_Problem_
Copy the records word for word. Pictures do not go in.

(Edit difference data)
%%
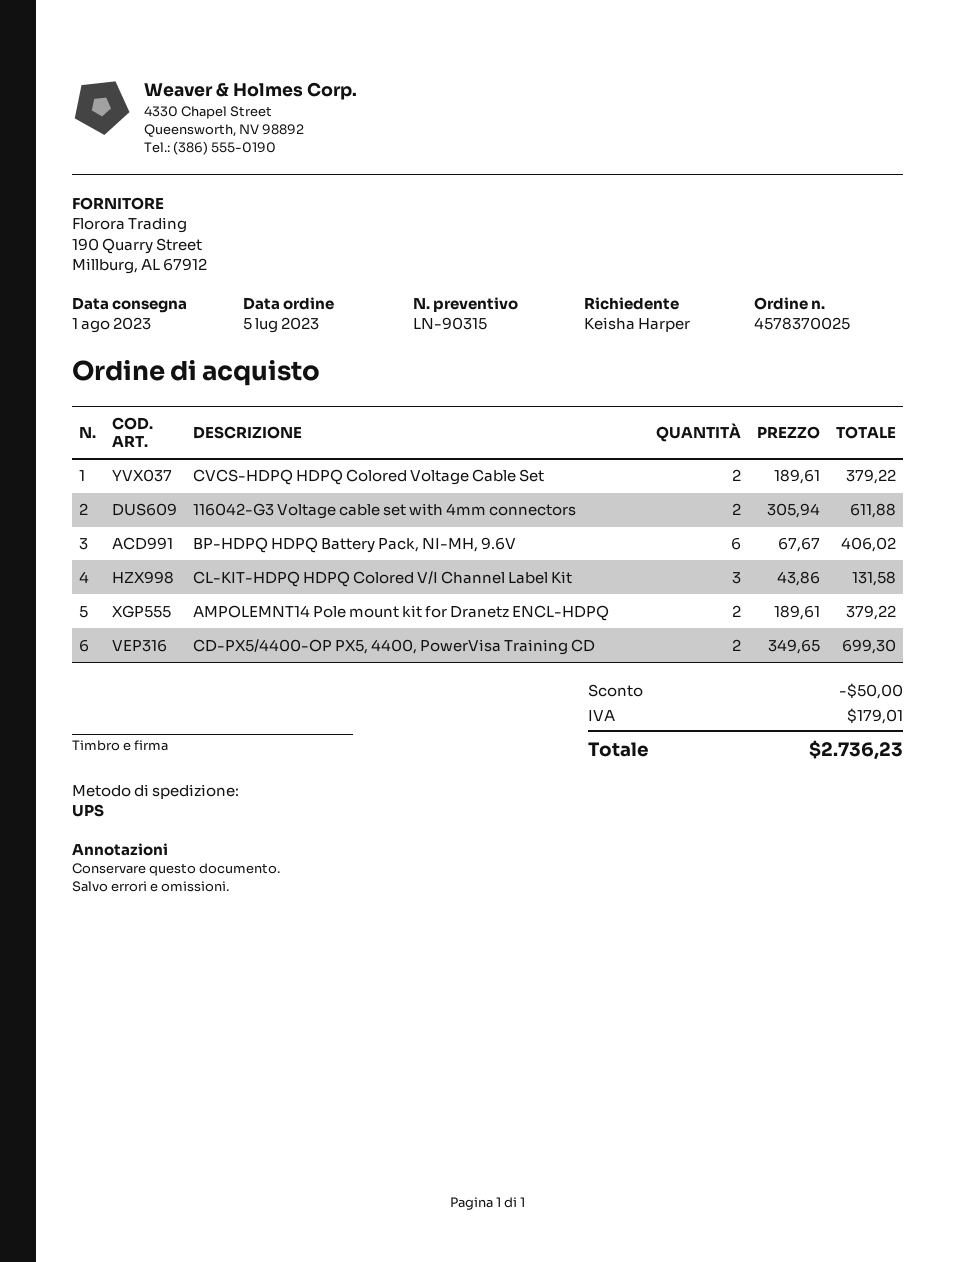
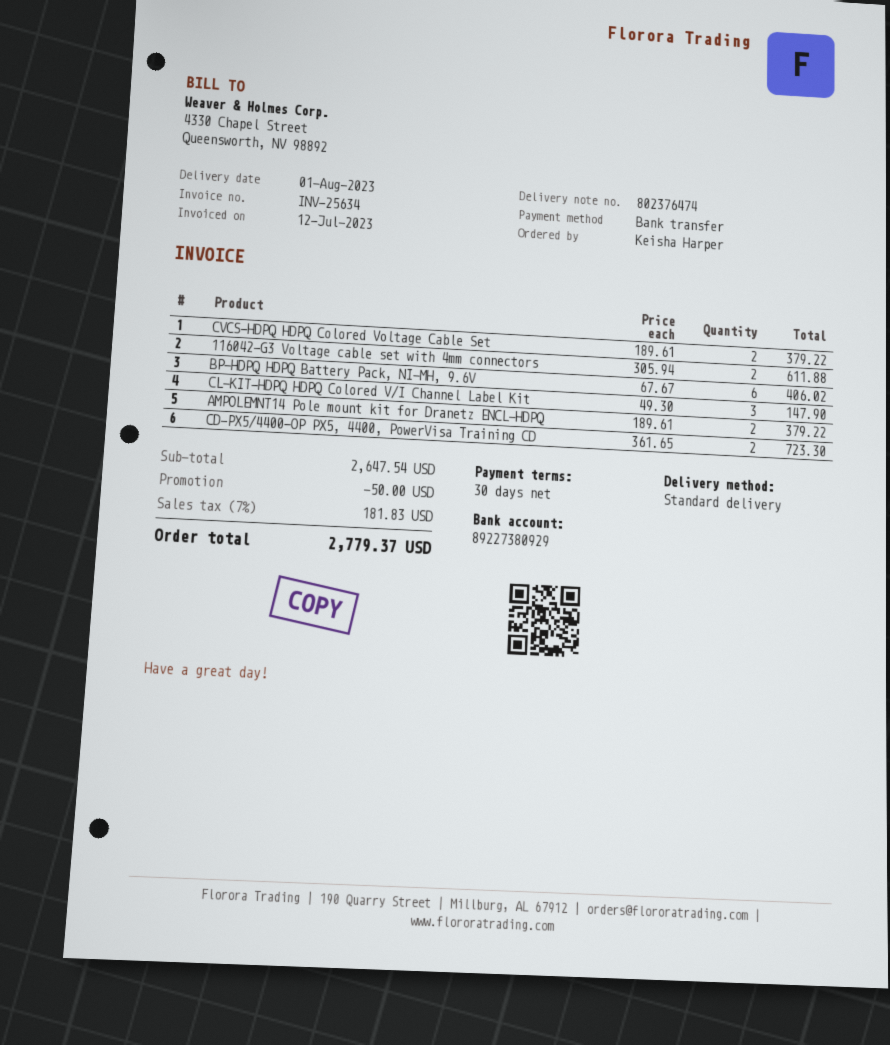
shipping method: UPS -> standard
CL-KIT-HDPQ HDPQ Colored V/I Channel Label Kit: 3 x 43.86 = 131.58 -> 3 x 49.30 = 147.90
CD-PX5/4400-OP PX5, 4400, PowerVisa Training CD: 2 x 349.65 = 699.30 -> 2 x 361.65 = 723.30
tax: 179.01 -> 181.83
total: 2736.23 -> 2779.37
%%
_Result_
shipping method: UPS -> standard
CL-KIT-HDPQ HDPQ Colored V/I Channel Label Kit: 3 x 43.86 = 131.58 -> 3 x 49.30 = 147.90
CD-PX5/4400-OP PX5, 4400, PowerVisa Training CD: 2 x 349.65 = 699.30 -> 2 x 361.65 = 723.30
tax: 179.01 -> 181.83
total: 2736.23 -> 2779.37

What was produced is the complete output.